PROBLEM STATEMENT = In the copy you make of the entries, no picture should appear, and every word must match.

SOURCE DATA =
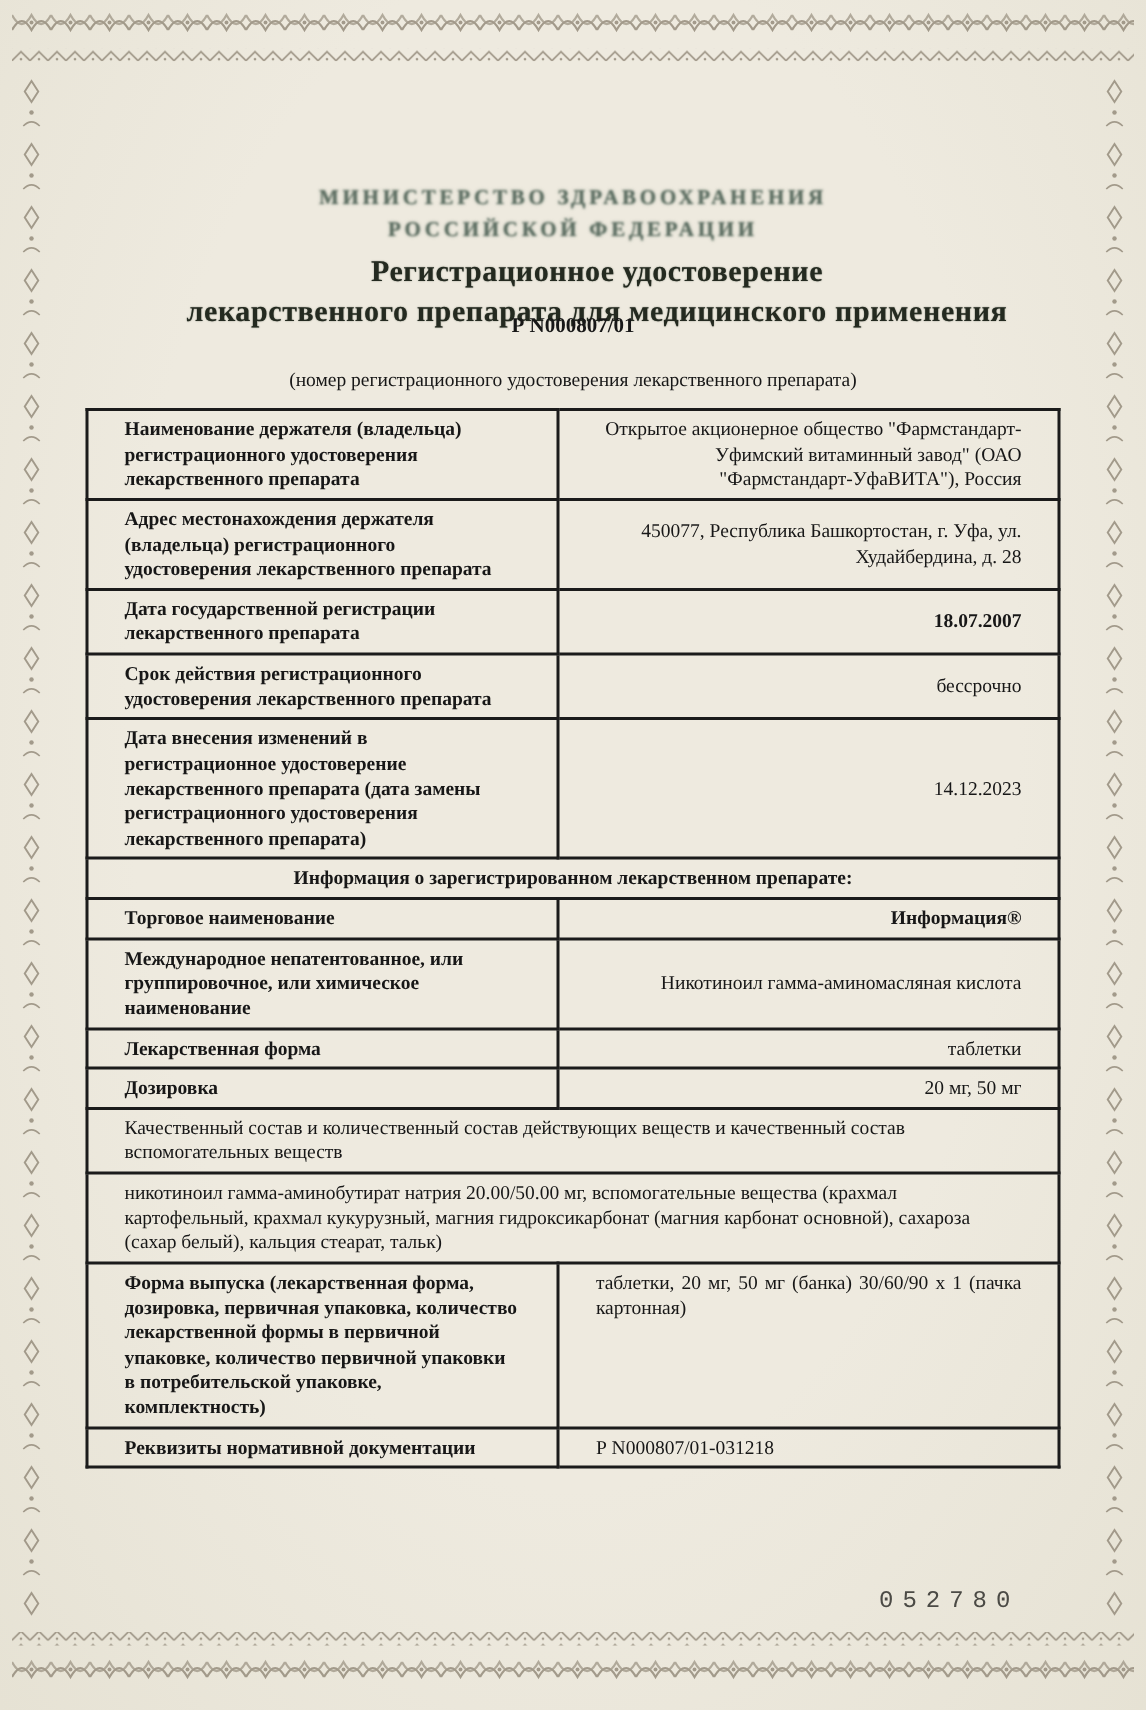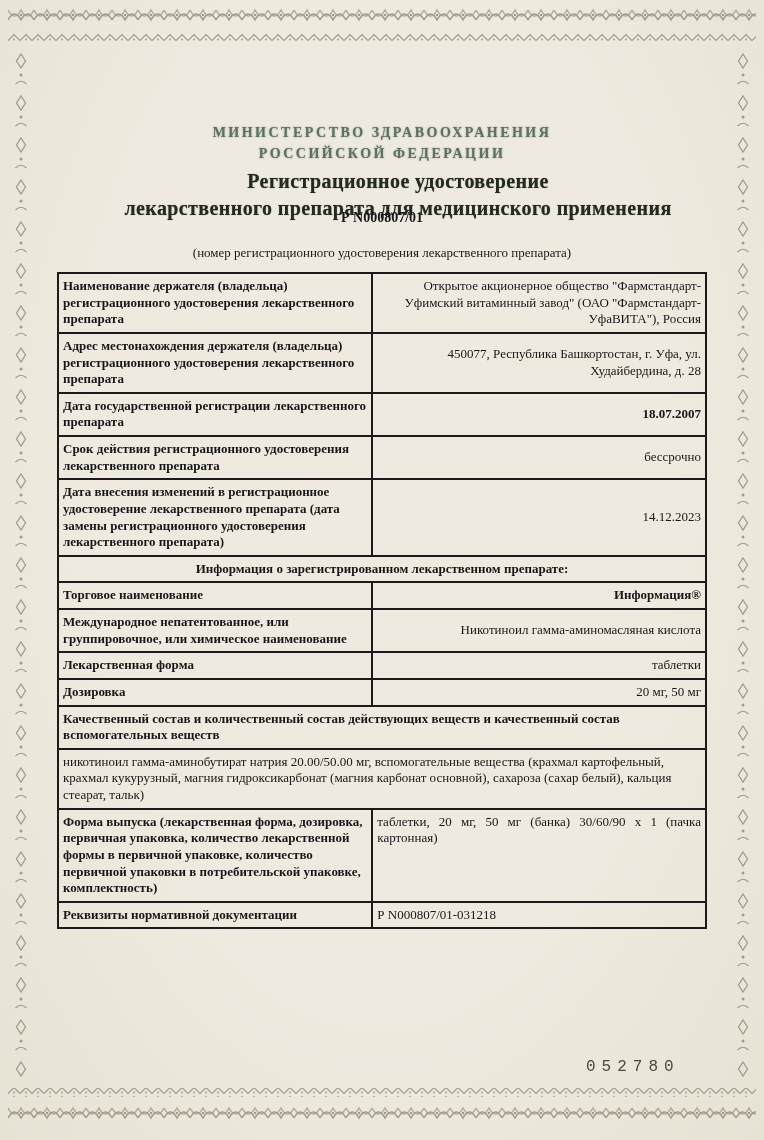--- a/index.html
+++ b/index.html
@@ -52,28 +52,28 @@
     text-align: center; font-size: 13px;
   }
 
   table.main-table {
     position: absolute; top: 272px; left: 57px; width: 650px;
     border-collapse: collapse;
     font-size: 13px; line-height: 1.28;
   }
   table.main-table td {
     border: 2px solid #1b1b1b;
-    padding: 4px 4px;
+    padding: 4px 24px;
   }
   td.lbl { font-weight: bold; width: 48.5%; vertical-align: top; }
   td.val { text-align: right; vertical-align: middle; }
   td.val-bold { font-weight: bold; }
   td.val-left { text-align: justify; vertical-align: top; }
   td.full-center { text-align: center; font-weight: bold; padding: 3px 8px; }
-  td.full-lbl { font-weight: bold; }
+  td.full-lbl { font-weight: normal; }
   td.full-text { font-weight: normal; margin-left: 48px; }
 
   .serial {
     position: absolute; top: 1058px; left: 586px;
     font-family: "Liberation Mono", monospace;
     font-size: 16px; letter-spacing: 6px;
     color: var(--serial-ink, #4b4a45);
     filter: blur(.25px);
   }
 </style>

EXERCISE ANSWER =
--- a/index.html
+++ b/index.html
@@ -52,28 +52,28 @@
     text-align: center; font-size: 13px;
   }
 
   table.main-table {
     position: absolute; top: 272px; left: 57px; width: 650px;
     border-collapse: collapse;
     font-size: 13px; line-height: 1.28;
   }
   table.main-table td {
     border: 2px solid #1b1b1b;
-    padding: 4px 4px;
+    padding: 4px 24px;
   }
   td.lbl { font-weight: bold; width: 48.5%; vertical-align: top; }
   td.val { text-align: right; vertical-align: middle; }
   td.val-bold { font-weight: bold; }
   td.val-left { text-align: justify; vertical-align: top; }
   td.full-center { text-align: center; font-weight: bold; padding: 3px 8px; }
-  td.full-lbl { font-weight: bold; }
+  td.full-lbl { font-weight: normal; }
   td.full-text { font-weight: normal; margin-left: 48px; }
 
   .serial {
     position: absolute; top: 1058px; left: 586px;
     font-family: "Liberation Mono", monospace;
     font-size: 16px; letter-spacing: 6px;
     color: var(--serial-ink, #4b4a45);
     filter: blur(.25px);
   }
 </style>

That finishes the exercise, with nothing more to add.